> [Exercise directions]: Please copy every line of the records below that holds the word "items".

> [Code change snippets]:
=== Begin Enclosure ===
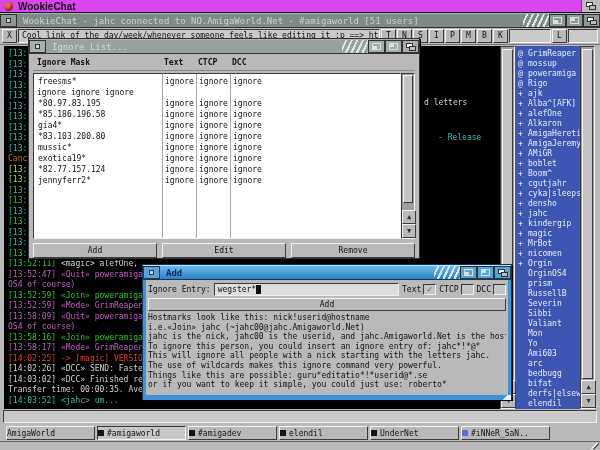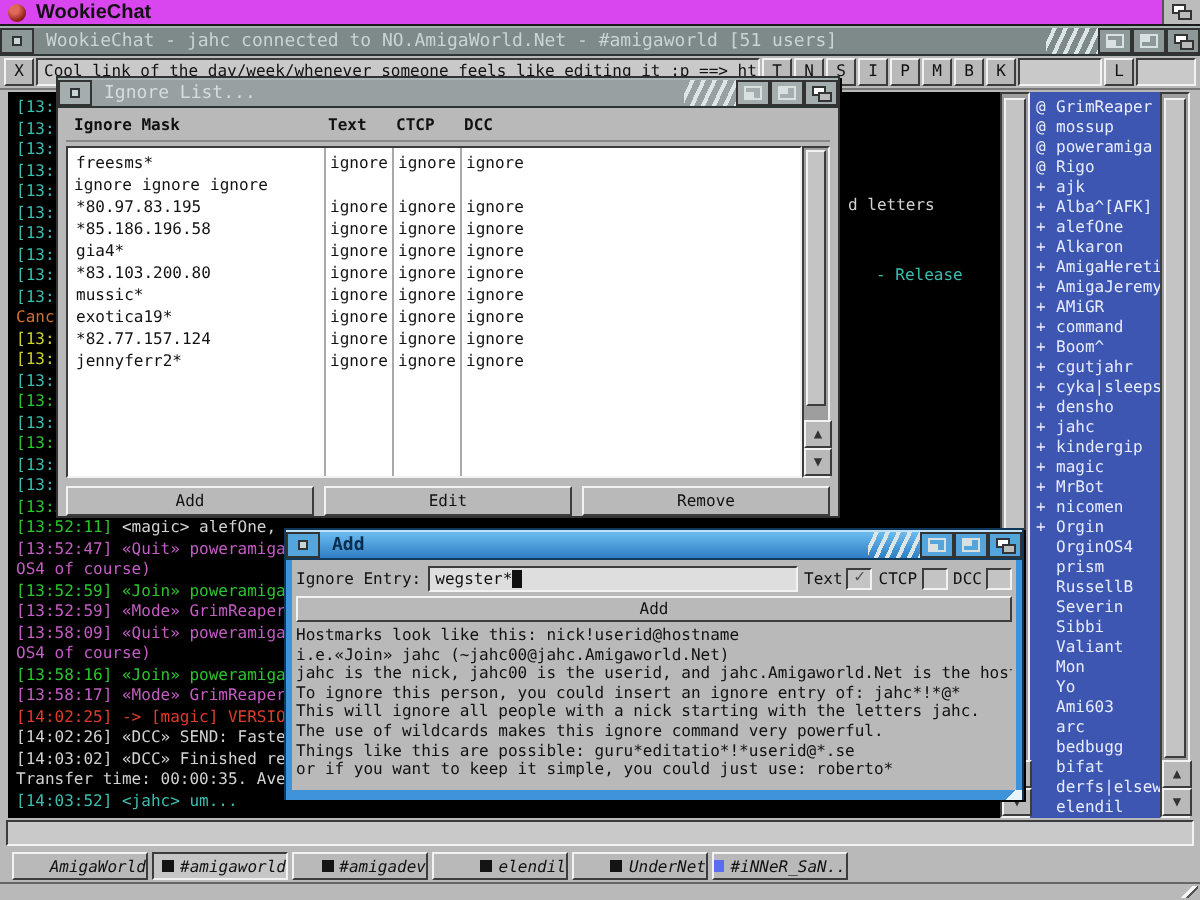--- a/index.html
+++ b/index.html
@@ -231,7 +231,7 @@
             <div class="user-row"><span class="user-prefix">+</span><span>AmigaHeretic</span></div>
             <div class="user-row"><span class="user-prefix">+</span><span>AmigaJeremy</span></div>
             <div class="user-row"><span class="user-prefix">+</span><span>AMiGR</span></div>
-            <div class="user-row"><span class="user-prefix">+</span><span>command</span></div>
+            <div class="user-row"><span class="user-prefix">+</span><span>boblet</span></div>
             <div class="user-row"><span class="user-prefix">+</span><span>Boom^</span></div>
             <div class="user-row"><span class="user-prefix">+</span><span>cgutjahr</span></div>
             <div class="user-row"><span class="user-prefix">+</span><span>cyka|sleeps</span></div>

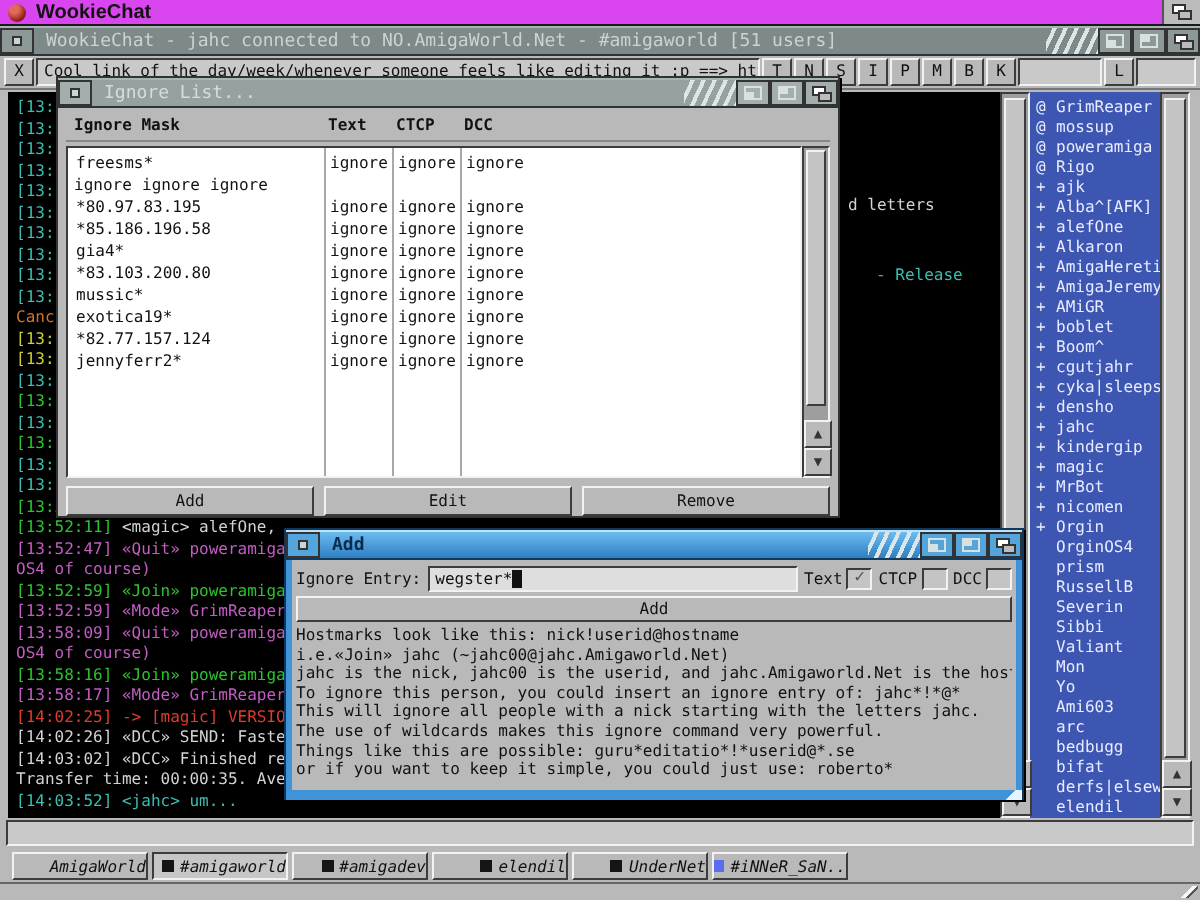--- a/index.html
+++ b/index.html
@@ -61,7 +61,7 @@
   .chatinput { position:absolute; left:0; top:396px; width:600px; height:16px; background:#b9b9b9; padding:1px 3px; }
   .chatinput .tb-field { height:13px; width:100%; }
   .tabsrow { position:absolute; left:0; top:412px; width:600px; height:17px; background:#b9b9b9; display:flex; gap:2px; padding:1px 2px 2px 6px; border-bottom:1px solid #666; }
-  .tab { width:68px; height:14px; background:#b9b9b9; color:#111; display:flex; align-items:center; justify-content:flex-end; gap:3px; white-space:nowrap; overflow:hidden;font-style:italic; }
+  .tab { width:89px; height:14px; background:#b9b9b9; color:#111; display:flex; align-items:center; justify-content:flex-start; gap:3px; white-space:nowrap; overflow:hidden; }
   .tab.active-true { background:#c6c6c6; border-top:1px solid #3c3c3c; border-left:1px solid #3c3c3c; border-right:1px solid #f2f2f2; border-bottom:1px solid #f2f2f2; }
   .tab-icon { width:6px; height:6px; flex:none; }
   .icon-black { background:#141414; } .icon-blue { background:#5b6cf0; }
=== End Enclosure ===
> [Response to the task]:
-  .tab { width:68px; height:14px; background:#b9b9b9; color:#111; display:flex; align-items:center; justify-content:flex-end; gap:3px; white-space:nowrap; overflow:hidden;font-style:italic; }
+  .tab { width:89px; height:14px; background:#b9b9b9; color:#111; display:flex; align-items:center; justify-content:flex-start; gap:3px; white-space:nowrap; overflow:hidden; }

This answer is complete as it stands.